U.S. retail foot traffic is slackening and growth in the number of shifts worked by hourly employees has ground to a halt, a clutch of high-frequency data showed this week, offering the latest evidence the economic recovery that appeared so promising two months ago is rapidly losing momentum.
Weekly data that Reuters follows from sources ranging from the New York Federal Reserve to mobility tracking and small business payroll service providers shows that after big upticks in May and June, activity growth stalled in July as COVID-19 spread rapidly in key areas of the country across the South and Southwest. That recent flat-lining trend has persisted as August began.
Time management firm Kronos, for instance, reported that shifts worked in the week ended Aug. 2 were essentially unchanged nationally but fell in 19 states, primarily in the Midwest. The Kronos data showed that shift growth peaked at 8.7% in May, then slowed to 5.9% in June and to just 1% in July.

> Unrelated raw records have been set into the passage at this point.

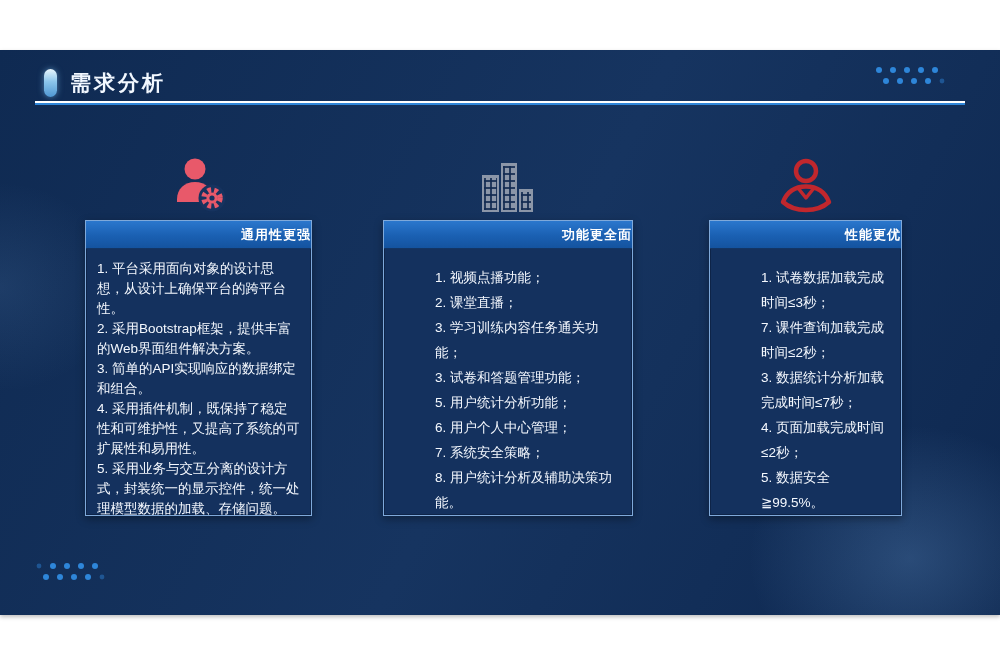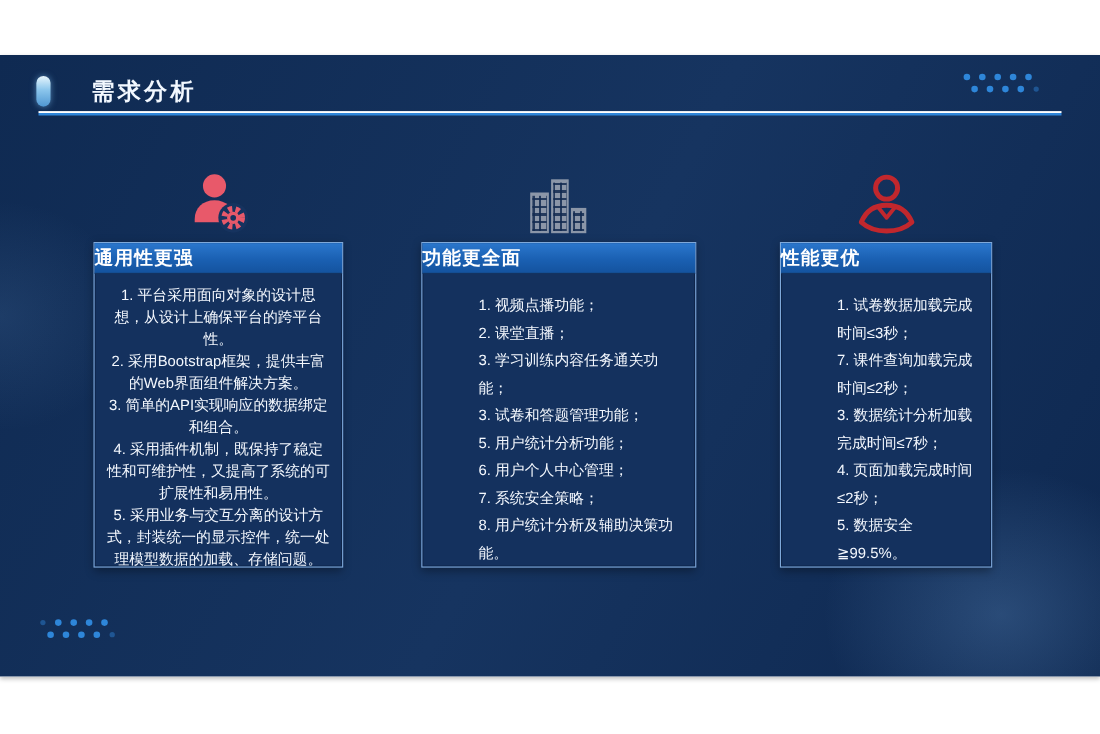--- a/index.html
+++ b/index.html
@@ -18,7 +18,7 @@
       linear-gradient(118deg, #0f2a52 0%, #163460 52%, #0e2850 100%);
     box-shadow:0 2px 4px rgba(0,0,0,0.25);
   }
-  .slide-header { position:absolute; left:33px; top:19px; display:flex; align-items:center;gap:24px; }
+  .slide-header { position:absolute; left:44px; top:19px; display:flex; align-items:center; }
   .title-pill {
     width:13px; height:28px; border-radius:7px; margin-right:13px;
     background:linear-gradient(180deg,#e8f6fd 0%,#8cc6ec 45%,#4f97d2 100%);

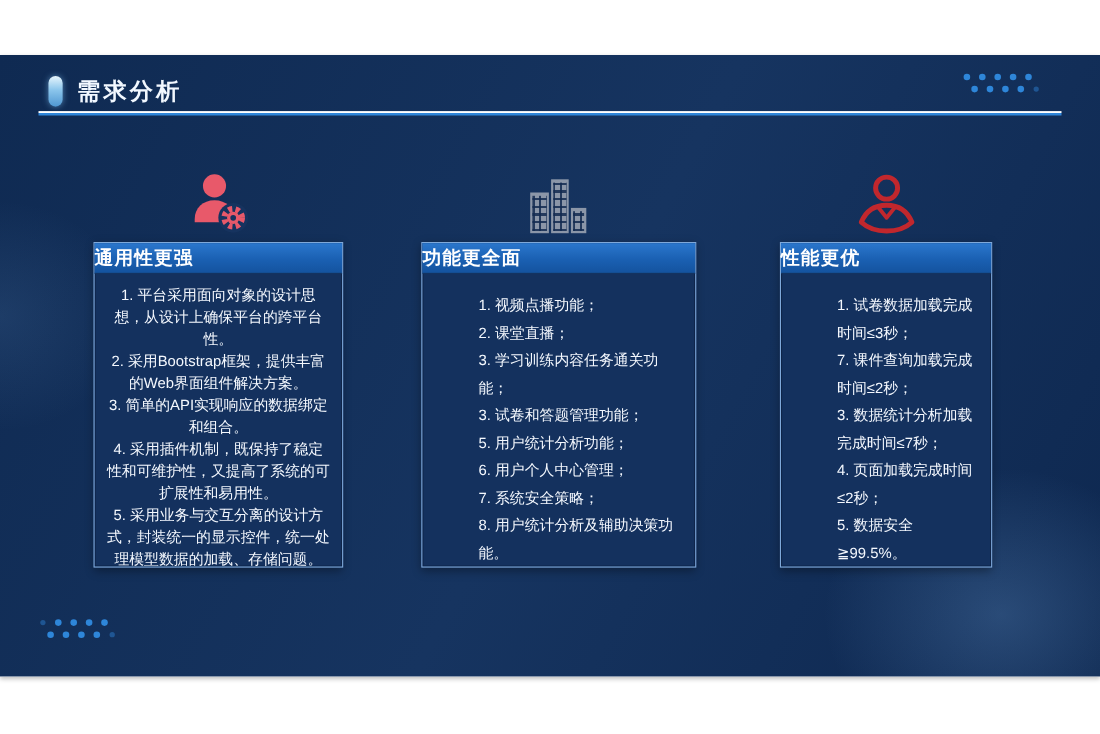--- a/index.html
+++ b/index.html
@@ -63,8 +63,8 @@
     box-shadow: inset 0 0 0 1px rgba(10,25,55,0.55), 0 3px 8px rgba(0,0,0,0.35);
   }
   .card-header {
-    height:28px; line-height:28px; text-align:left;
-    color:#ffffff; font-weight:bold; font-size:17px; letter-spacing:1px;
+    height:28px; line-height:28px; text-align:right;
+    color:#ffffff; font-weight:bold; font-size:13px; letter-spacing:1px;
     background:linear-gradient(180deg,#2b77cd 0%,#1a60b2 55%,#14539f 100%);
     border-bottom:1px solid rgba(10,25,55,0.7);
   }

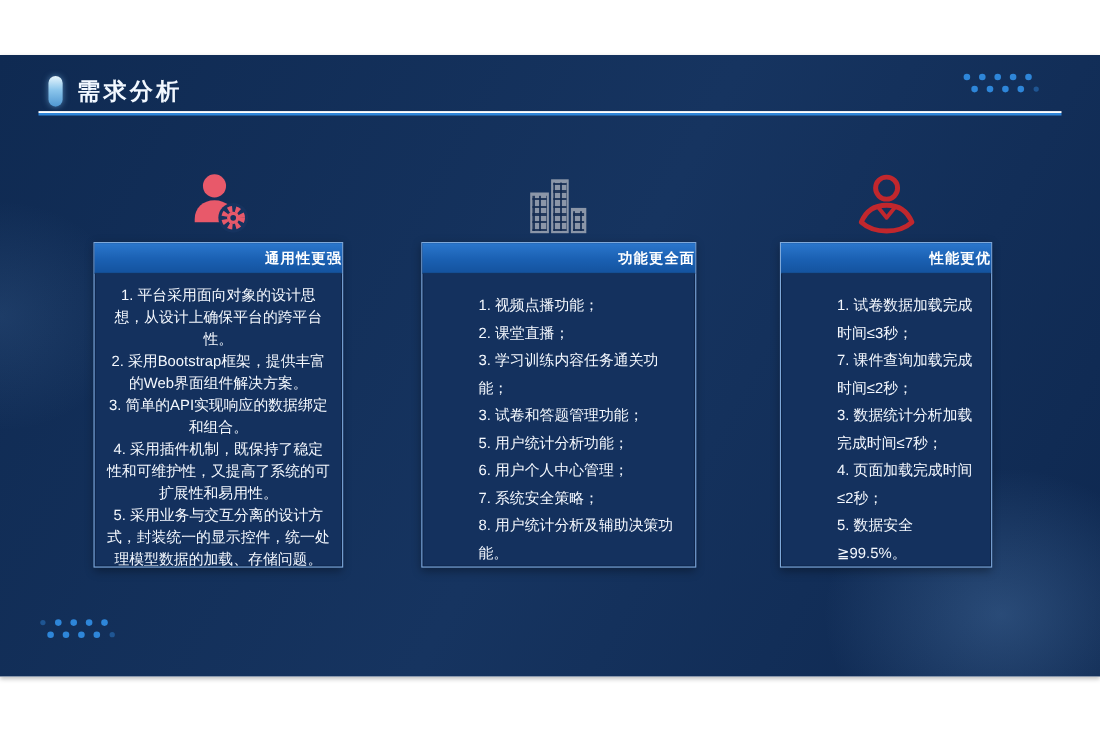--- a/index.html
+++ b/index.html
@@ -70,7 +70,7 @@
   }
   .card-body { padding:10px 11px; color:#f4f8fe; font-size:13.5px; }
   .card-body p { margin:0; }
-  .col-1 .card-body p { line-height:20px;text-align:center; }
+  .col-1 .card-body p { line-height:20px; }
   .col-2 .card-body, .col-3 .card-body { padding-top:16px; }
   .col-2 .card-body p, .col-3 .card-body p { line-height:25px;margin-left:40px; }
 </style>

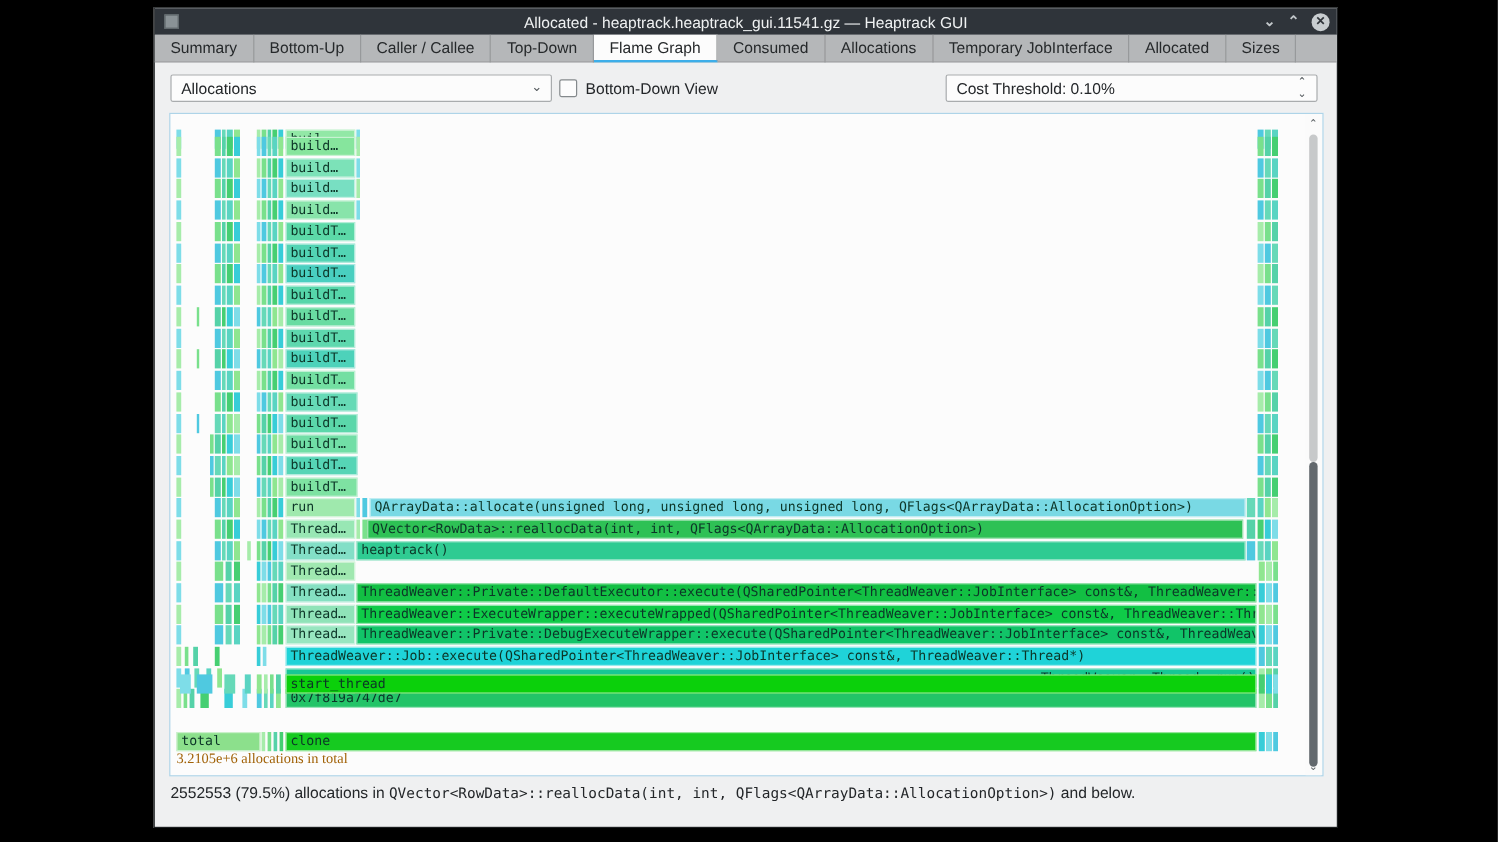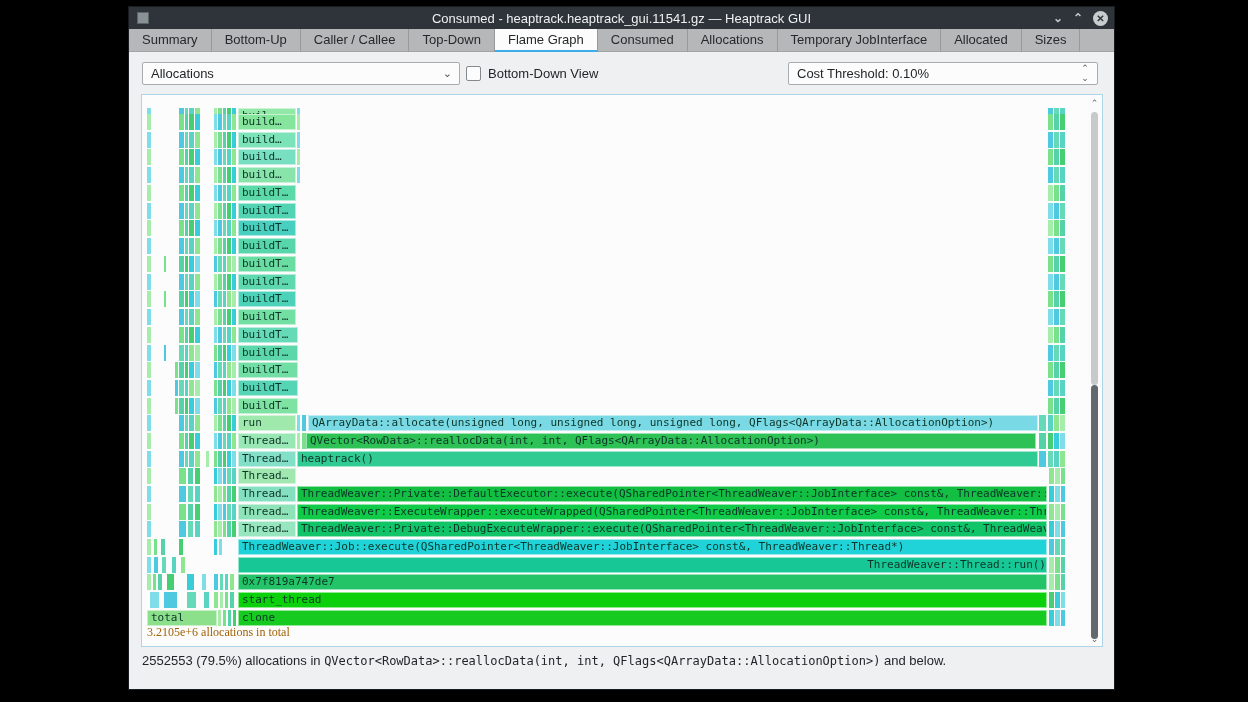--- a/index.html
+++ b/index.html
@@ -74,7 +74,7 @@
 
   <div class="titlebar">
     <div class="app-icon"></div>
-    <div class="title">Consumed - heaptrack.heaptrack_gui.11541.gz — Heaptrack GUI</div>
+    <div class="title">Allocated - heaptrack.heaptrack_gui.11541.gz — Heaptrack GUI</div>
     <div class="winbtns">
       <span class="chev">⌄</span>
       <span class="chev">⌃</span>

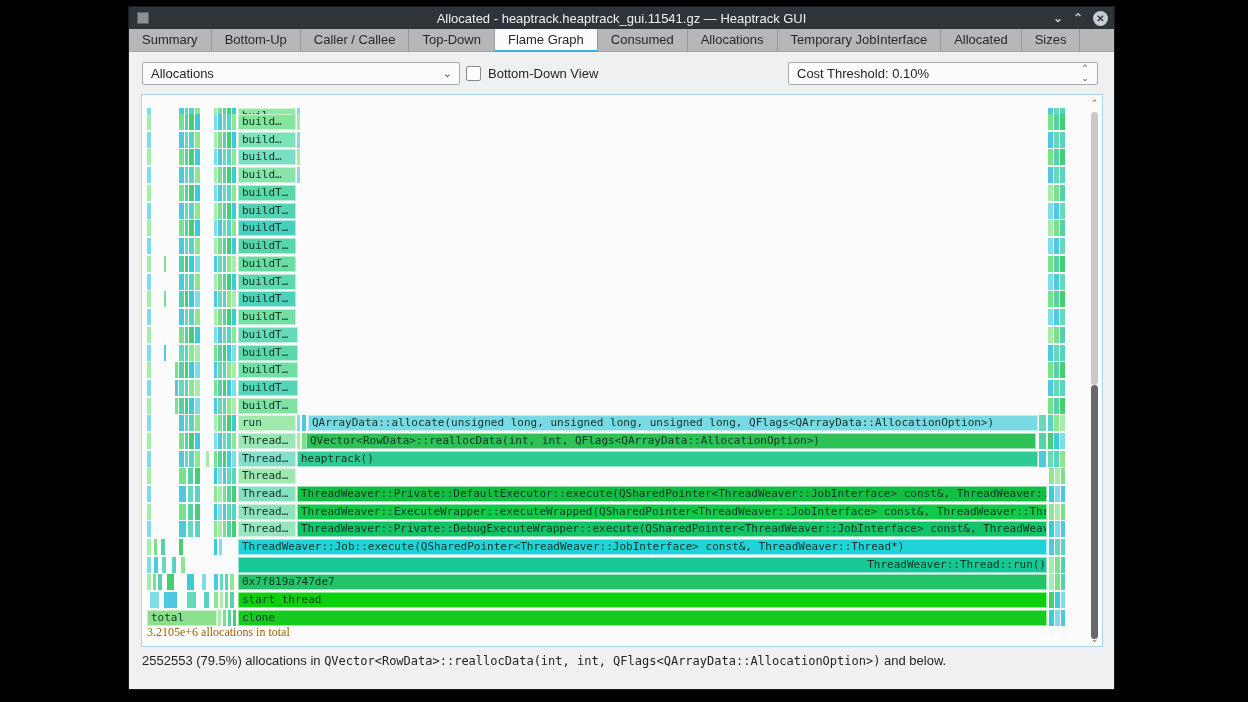--- a/index.html
+++ b/index.html
@@ -570,7 +570,7 @@
           <div class="fseg" style="left: 919px; width: 4px; background: rgb(85, 210, 168);"></div>
           <div class="fbar" style="left: 96px; width: 809px; background: rgb(35, 196, 104); color: rgb(12, 53, 39);">0x7f819a747de7</div>
         </div>
-        <div class="frow" style="top: 497px;">
+        <div class="frow" style="top: 467px;">
           <div class="fseg" style="left: 8px; width: 9px; background: rgb(126, 221, 232);"></div>
           <div class="fseg" style="left: 22px; width: 13px; background: rgb(79, 201, 224);"></div>
           <div class="fseg" style="left: 45px; width: 9px; background: rgb(102, 217, 184);"></div>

Employment at small businesses managed by Homebase https://joinhomebase.com/data edged down in the latest week.
"We've now settled into a clear plateau in shift work growth," Dave Gilbertson, vice president for Kronos' HCM practice group, said in a statement. "What remains to be seen is how long shift work will remain stalled and whether we'll start to see a greater divergence across individual regions as they recover at different rates."
"The remainder of summer will tell us whether the volume of COVID-19 cases means we've hit a peak in the recovery for the foreseeable, or if jobs growth will improve or slide backwards."
The surge in COVID-19 cases, particularly in southern and southwestern states, has pushed the U.S. case total to almost 5 million, according to a Reuters tally, and deaths are nearing 160,000.
Alongside the plateau in hourly worker shifts, measures of foot traffic to commercial destinations has also hit a wall after steady increases in May and June.
Estimates of national foot traffic based on mobile phone data analyzed by Safegraph, indexed to March 1, fell to the lowest since late May. In the second week of June, that data had indicated that foot traffic had recovered to nearly 98% of March 1 levels, but in the latest week had retreated to 91.2%.
Similar data from Unacast shows the same peak in activity in mid-June with effectively no change since.
Other measures that combine a range of factors including demand, employment and health data paint a similar picture.
An Oxford Economics index combining a variety of economic, health and other measures has remained flat in recent weeks. Its health component, which had improved into mid-June, is now at its lowest since late April.
A New York Fed index also fell over the last week.